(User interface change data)
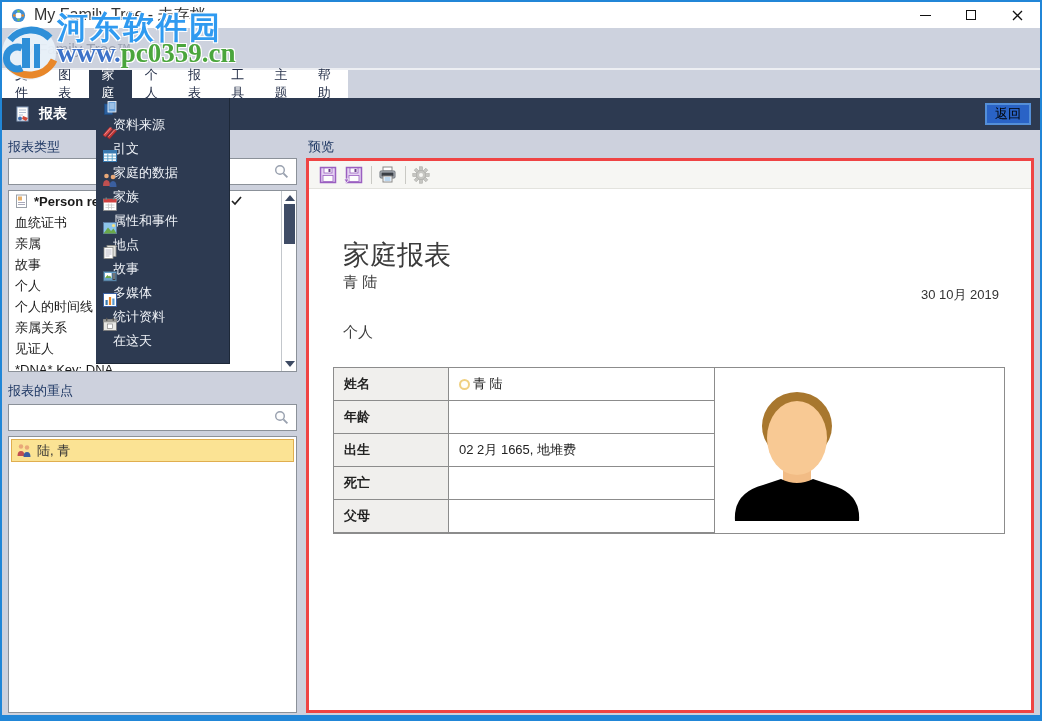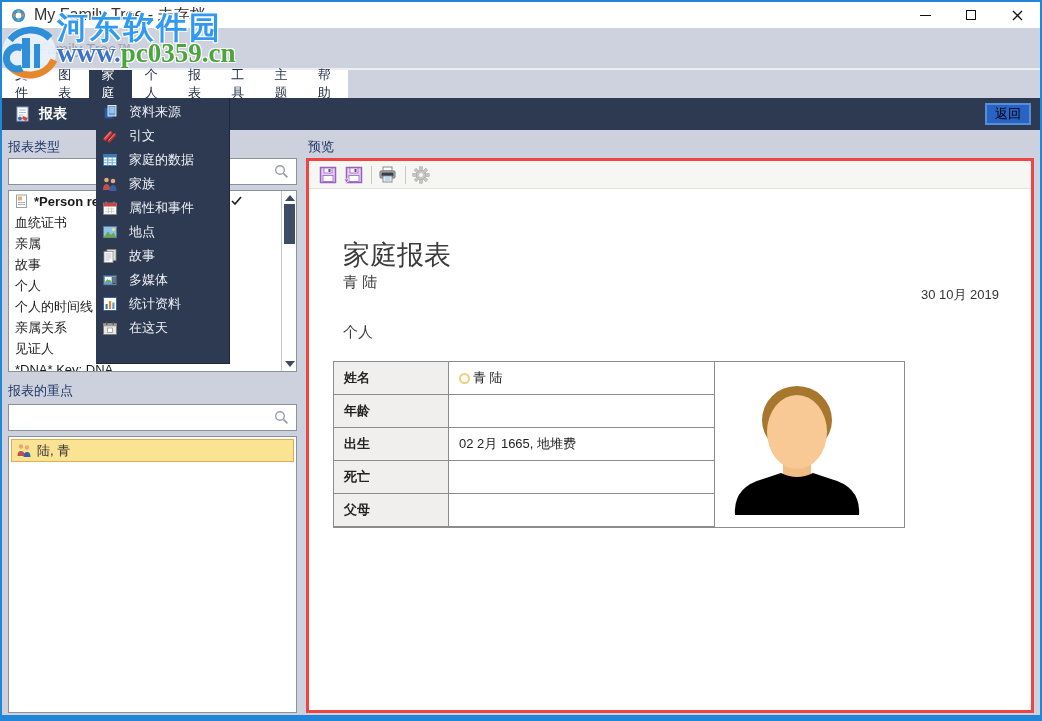"资料来源" .ditem { align-items: center -> flex-start; flex-direction: none -> column }
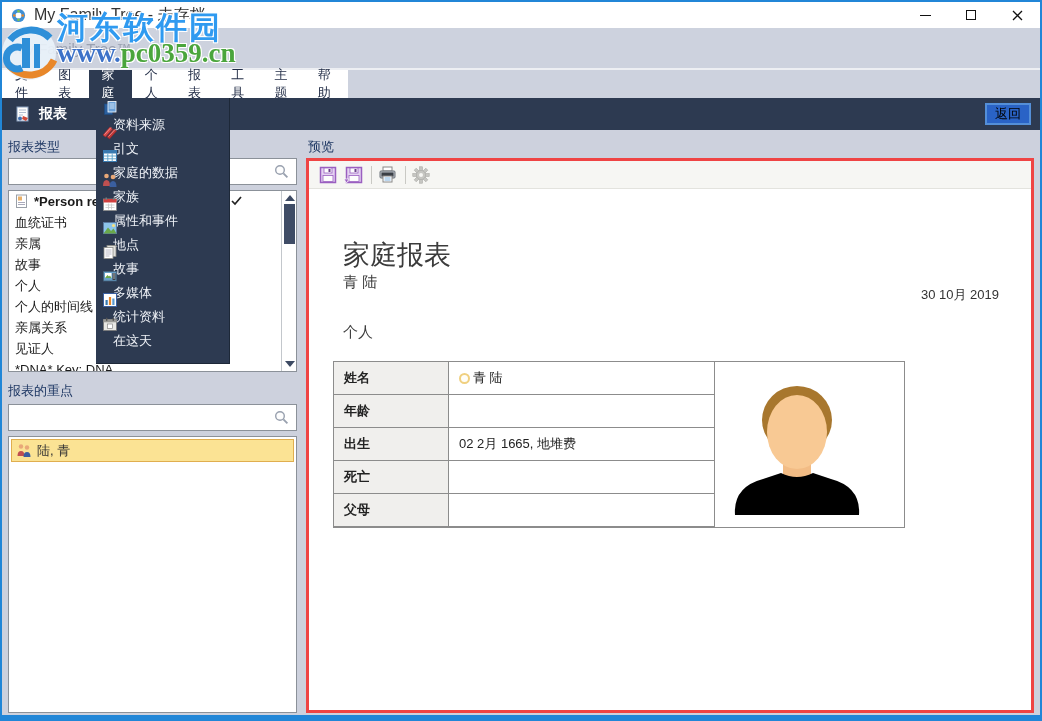"姓名" .rtable { top: 172px -> 178px; width: 572px -> 672px }
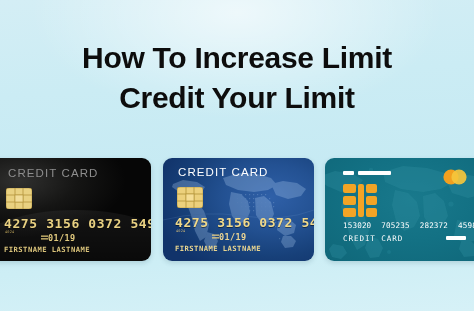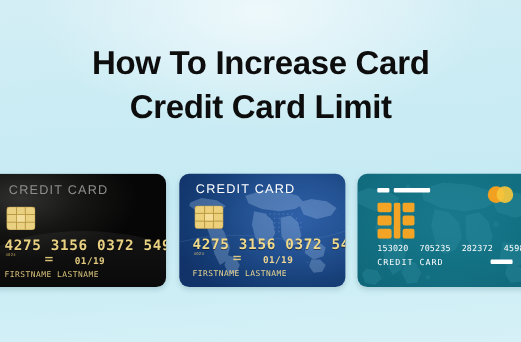"How To Increase Card" div.title-line { text: Card -> Limit }
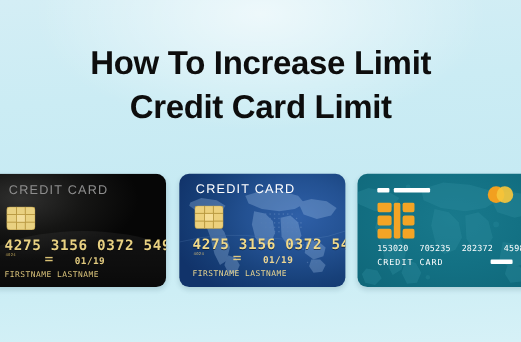"Credit Card Limit" div.title-line { text: Card -> Your }
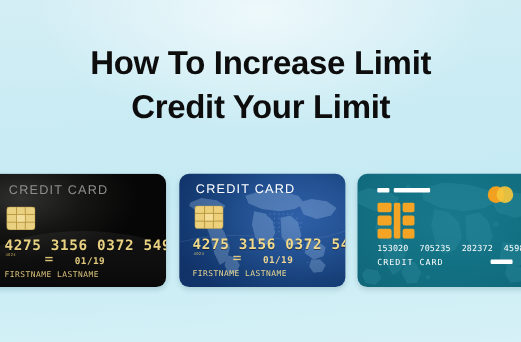"01/19" .cc-expiry-wrap { align-items: none -> center; gap: 20px -> 0 }
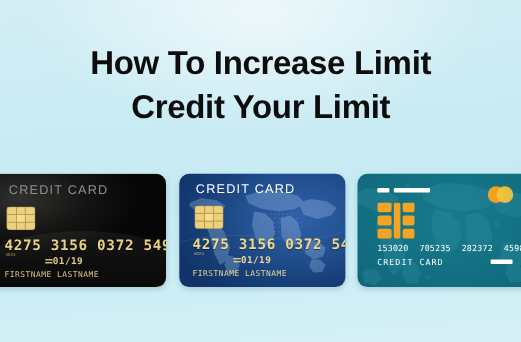"FIRSTNAME LASTNAME" .cc-name { font-weight: normal -> bold }
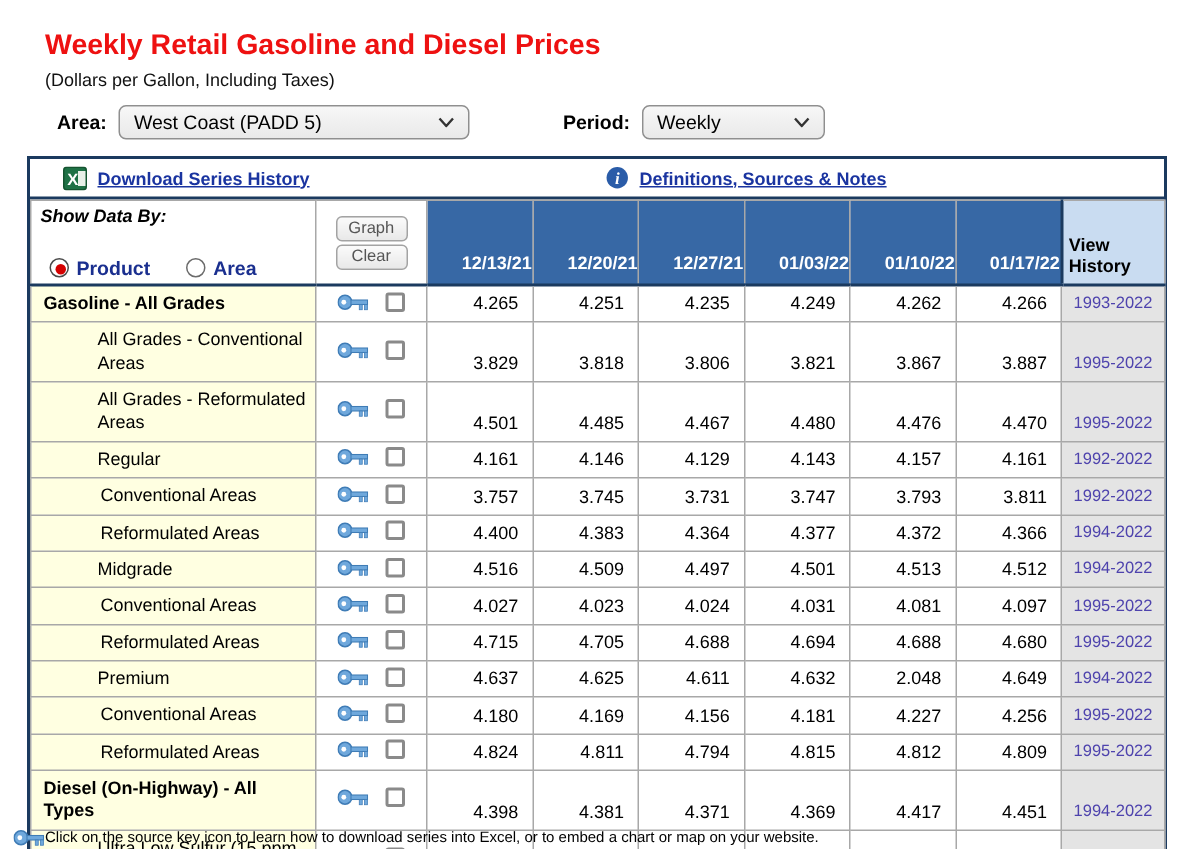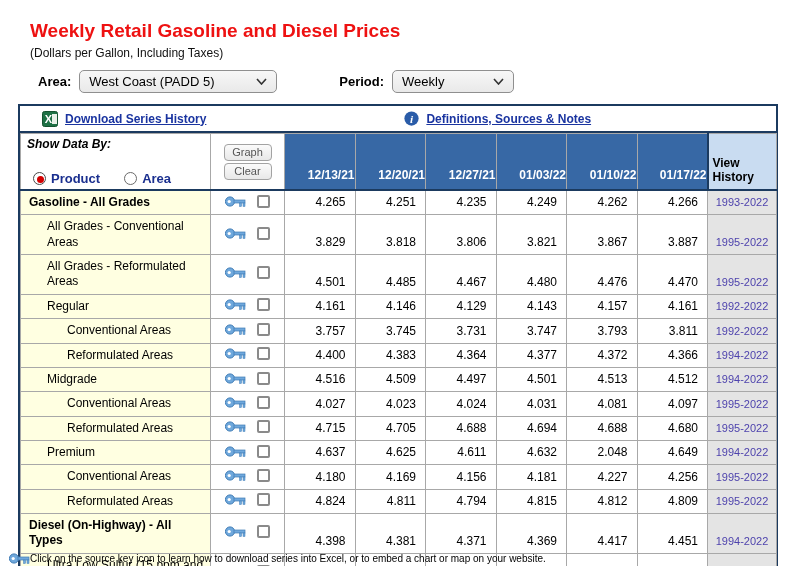"West Coast (PADD 5)" .select-area { width: 198px -> 234px }
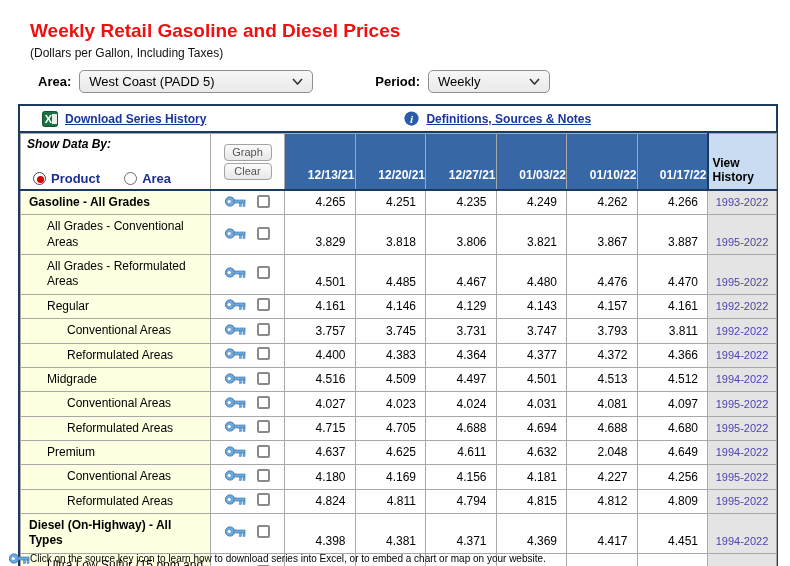"All Grades - Conventional Areas" td.label.ind1 { padding-left: 26px -> 44px }
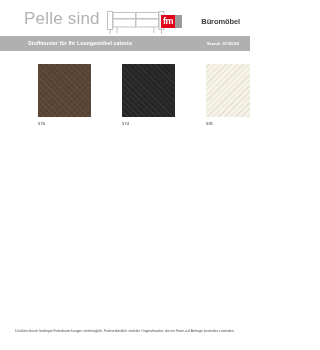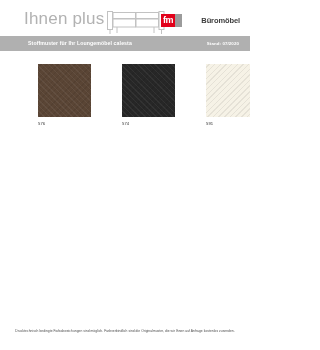"Ihnen plus" div.brand-title { text: Ihnen plus -> Pelle sind }
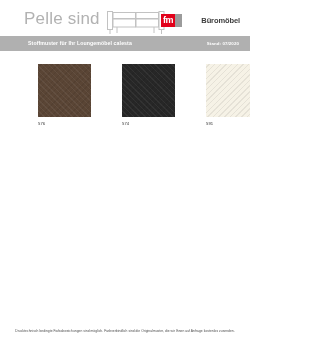"fm" .logo-block { align-items: none -> center }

◆ Exercise instructions:
Your copy should match the records word for word, with the pictures removed.

◆ Expected answer:
"资料来源" .ditem { align-items: center -> flex-start; flex-direction: none -> column }
"姓名" .rtable { top: 172px -> 178px; width: 572px -> 672px }
"How To Increase Card" div.title-line { text: Card -> Limit }
"Credit Card Limit" div.title-line { text: Card -> Your }
"01/19" .cc-expiry-wrap { align-items: none -> center; gap: 20px -> 0 }
"FIRSTNAME LASTNAME" .cc-name { font-weight: normal -> bold }
"West Coast (PADD 5)" .select-area { width: 198px -> 234px }
"All Grades - Conventional Areas" td.label.ind1 { padding-left: 26px -> 44px }
"Ihnen plus" div.brand-title { text: Ihnen plus -> Pelle sind }
"fm" .logo-block { align-items: none -> center }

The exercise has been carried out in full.